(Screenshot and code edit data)
****************************************
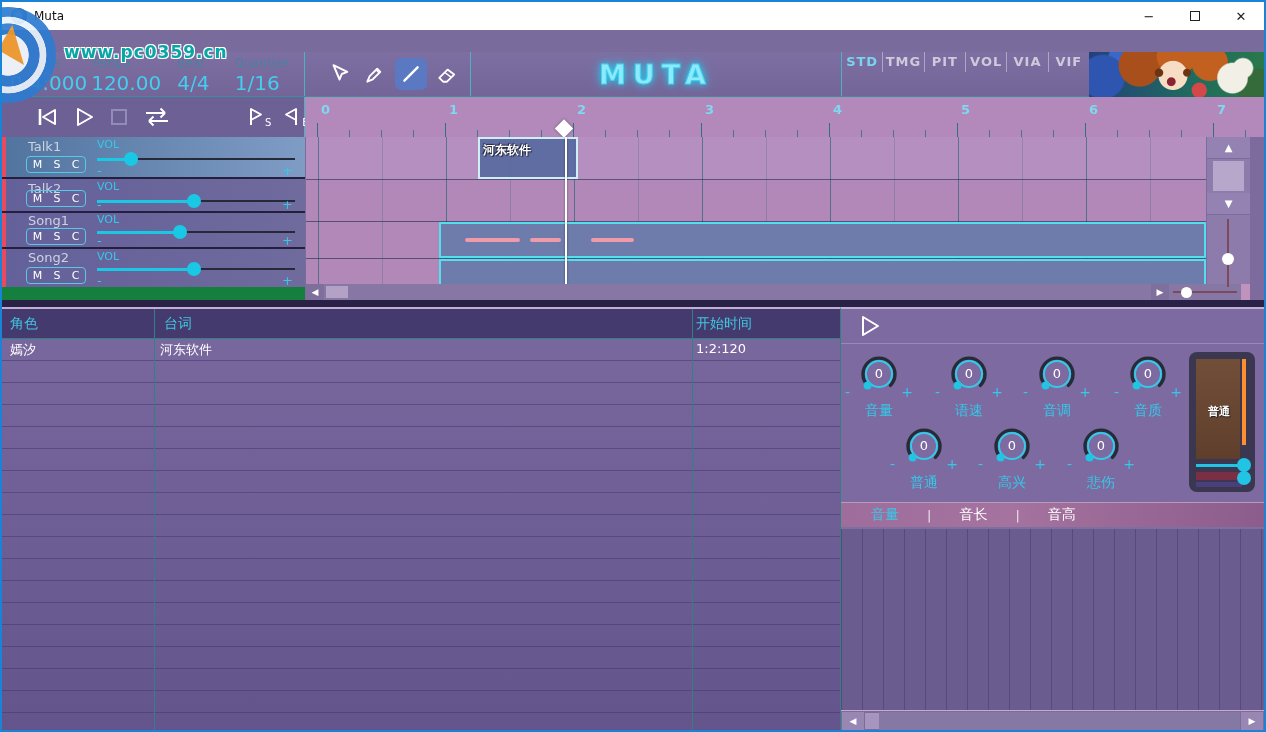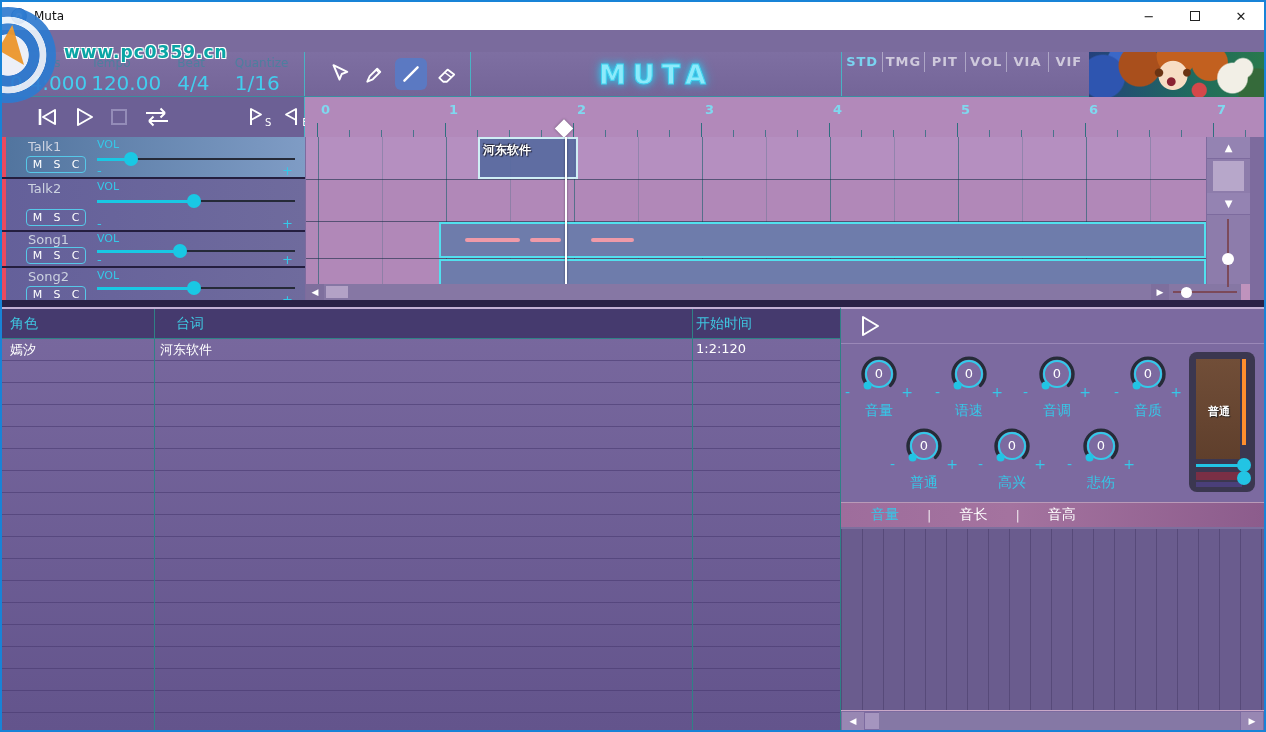--- a/index.html
+++ b/index.html
@@ -363,21 +363,21 @@
         <span class="vol-label">VOL</span>
         <div class="vol-slider" style="--pct: 17;">
           <div class="vol-track"></div>
           <div class="vol-fill"></div>
           <div class="vol-knob"></div>
         </div>
         <span class="vol-minus">-</span>
         <span class="vol-plus">+</span>
       </div>
 
-      <div class="trk" style="height:53px">
+      <div class="trk" style="height:34px">
         <div class="trk-stripe"></div>
         <span class="trk-name">Talk2</span>
         <div class="msc">
           <span>M</span>
           <span>S</span>
           <span>C</span>
         </div>
         <span class="vol-label">VOL</span>
         <div class="vol-slider" style="--pct: 49;">
           <div class="vol-track"></div>
@@ -468,21 +468,21 @@
     </div>
   </div>
 
   <div class="sep-strip"></div>
 
   <div class="bottom">
 
     <div class="lyrics">
       <div class="lt-header">
         <span class="lt-h" style="left:8px">角色</span>
-        <span class="lt-h" style="left:174px">台词</span>
+        <span class="lt-h" style="left:162px">台词</span>
         <span class="lt-h" style="left:694px">开始时间</span>
       </div>
       <div class="lt-row">
         <span class="lt-cell" style="left:8px">嫣汐</span>
         <span class="lt-cell" style="left:158px">河东软件</span>
         <span class="lt-cell" style="left:694px">1:2:120</span>
       </div>
       <div class="lt-row"></div>
       <div class="lt-row"></div>
       <div class="lt-row"></div>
****************************************
Task statement - All of the records above are to be copied exactly, minus the pictures.

Result below -
--- a/index.html
+++ b/index.html
@@ -363,21 +363,21 @@
         <span class="vol-label">VOL</span>
         <div class="vol-slider" style="--pct: 17;">
           <div class="vol-track"></div>
           <div class="vol-fill"></div>
           <div class="vol-knob"></div>
         </div>
         <span class="vol-minus">-</span>
         <span class="vol-plus">+</span>
       </div>
 
-      <div class="trk" style="height:53px">
+      <div class="trk" style="height:34px">
         <div class="trk-stripe"></div>
         <span class="trk-name">Talk2</span>
         <div class="msc">
           <span>M</span>
           <span>S</span>
           <span>C</span>
         </div>
         <span class="vol-label">VOL</span>
         <div class="vol-slider" style="--pct: 49;">
           <div class="vol-track"></div>
@@ -468,21 +468,21 @@
     </div>
   </div>
 
   <div class="sep-strip"></div>
 
   <div class="bottom">
 
     <div class="lyrics">
       <div class="lt-header">
         <span class="lt-h" style="left:8px">角色</span>
-        <span class="lt-h" style="left:174px">台词</span>
+        <span class="lt-h" style="left:162px">台词</span>
         <span class="lt-h" style="left:694px">开始时间</span>
       </div>
       <div class="lt-row">
         <span class="lt-cell" style="left:8px">嫣汐</span>
         <span class="lt-cell" style="left:158px">河东软件</span>
         <span class="lt-cell" style="left:694px">1:2:120</span>
       </div>
       <div class="lt-row"></div>
       <div class="lt-row"></div>
       <div class="lt-row"></div>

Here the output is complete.